Mazzarino, Antico, tardoantico ed èra costantiniana (1980), p.275

Shame! What I would like to know is why educated people are just not putting their thinking caps on. For one thing, it's obvious that in an artifact like an exclusively Etruscan text like the Cippus Perusinus, where not a shred of Latin is to be found, it's child's play to equate any random words from the undeciphered text and force it to look like some existing Latin phrase that one found while skimming through reknowned Roman authors. Mayani has used this same tactic to fill up his wasteful books on Etruscan-Albanian look-alikes. One can dream up whatever one's little heart desires but the only snag is that it's all self-delusion. There's no talent in such a desperate ploy. However, even if we are momentarily duped by the seeming certitude of the above equation, these empty assertions quickly fall to ruin whenever we apply a healthy dose of structured thinking to them.

The claim that there is an Etruscan "oblique case" in -u to explain away this silly equation is provably wrong.
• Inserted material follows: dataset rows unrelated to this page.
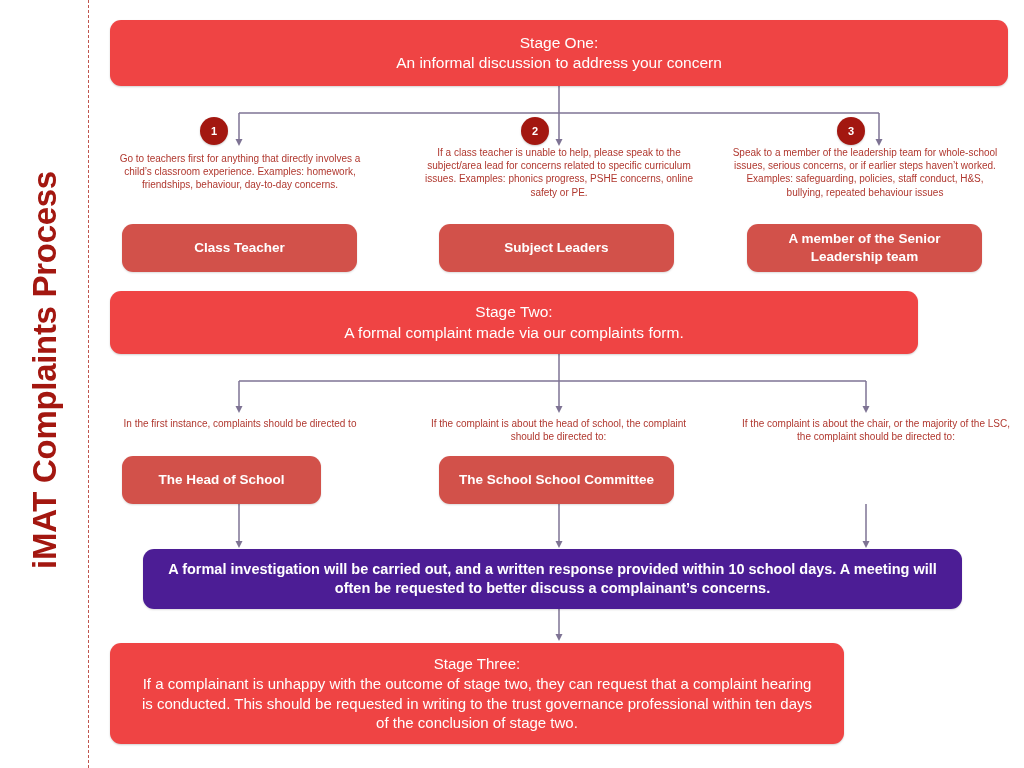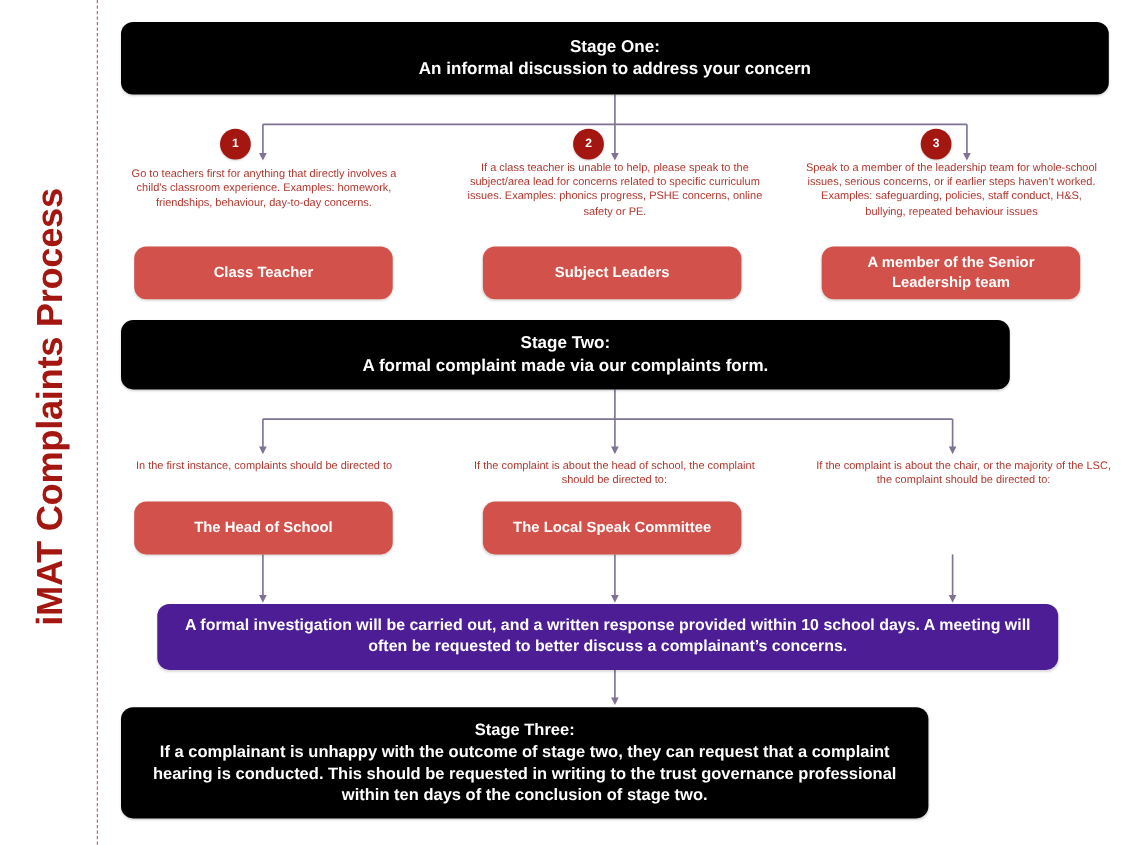--- a/index.html
+++ b/index.html
@@ -54,10 +54,10 @@
   
   .stage-banner {
     position: absolute;
-    background: #000000;
+    background: #ef4444;
     border-radius: 11px;
     color: #ffffff;
-    font-weight: bold;
+    font-weight: normal;
     text-align: center;
     display: flex;
     align-items: center;

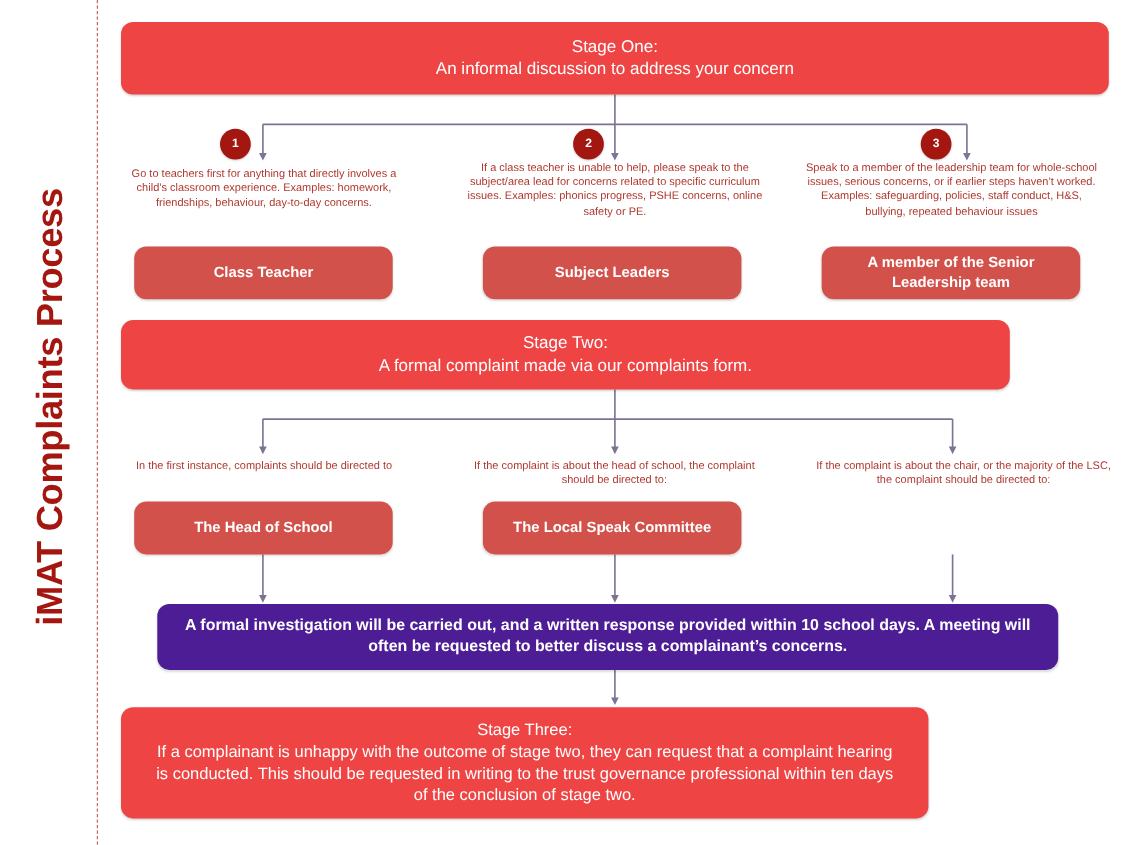--- a/index.html
+++ b/index.html
@@ -215,7 +215,7 @@
   <div class="desc" style="left:429px; top:417px; width:259px;">If the complaint is about the head of school, the complaint should be directed to:</div>
   <div class="desc" style="left:740px; top:417px; width:272px;">If the complaint is about the chair, or the majority of the LSC, the complaint should be directed to:</div>
 
-  <div class="role-box" style="left:122px; top:456px; width:235px; height:48px;text-align:center;">
+  <div class="role-box" style="left:122px; top:456px; width:199px; height:48px;text-align:center;">
     <span>The Head of School</span>
   </div>
   <div class="role-box" style="left:439px; top:456px; width:235px; height:48px;">

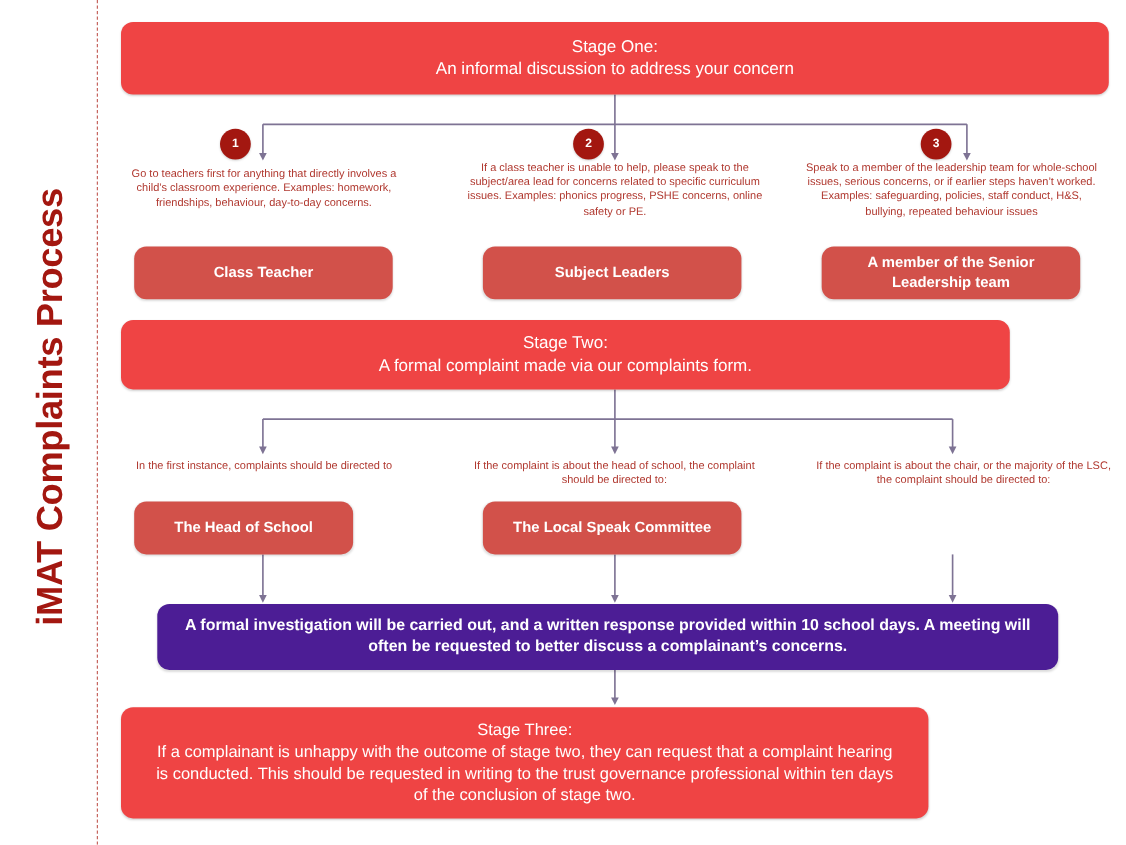--- a/index.html
+++ b/index.html
@@ -219,7 +219,7 @@
     <span>The Head of School</span>
   </div>
   <div class="role-box" style="left:439px; top:456px; width:235px; height:48px;">
-    <span>The Local Speak Committee</span>
+    <span>The School School Committee</span>
   </div>
 
   <div id="investigation-box">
It's already been published by the 70s by the Bonfantes (if not sooner if my memory serves me well) that there is no such case ending in -u and that the nominative and accusative cases are without marking in nouns. The ending -u is in fact a verb ending, marking the passive participle. Further, the word tesne is in the locative case, as is Rasne, which means that this text fragment already doesn't equate with the Latin phrase as claimed! There's also a naivety in merely assuming that vowels just change at whim without feeling any pang of responsibility to explain the supposed phonetic changes intelligently (i.e. helu versus the compared word hil as attested in TLE 675). Then finally, to close the coffin, there's no guarantee that these three Etruscan words really form a coherent phrase at all because this author, as many authors before him and since, has never bothered to translate the artifact in question in its glorious entirety.

Horrible, horrible stuff. So let that be an example to you budding paleoglots out there of how not to translate an obscure, dead language.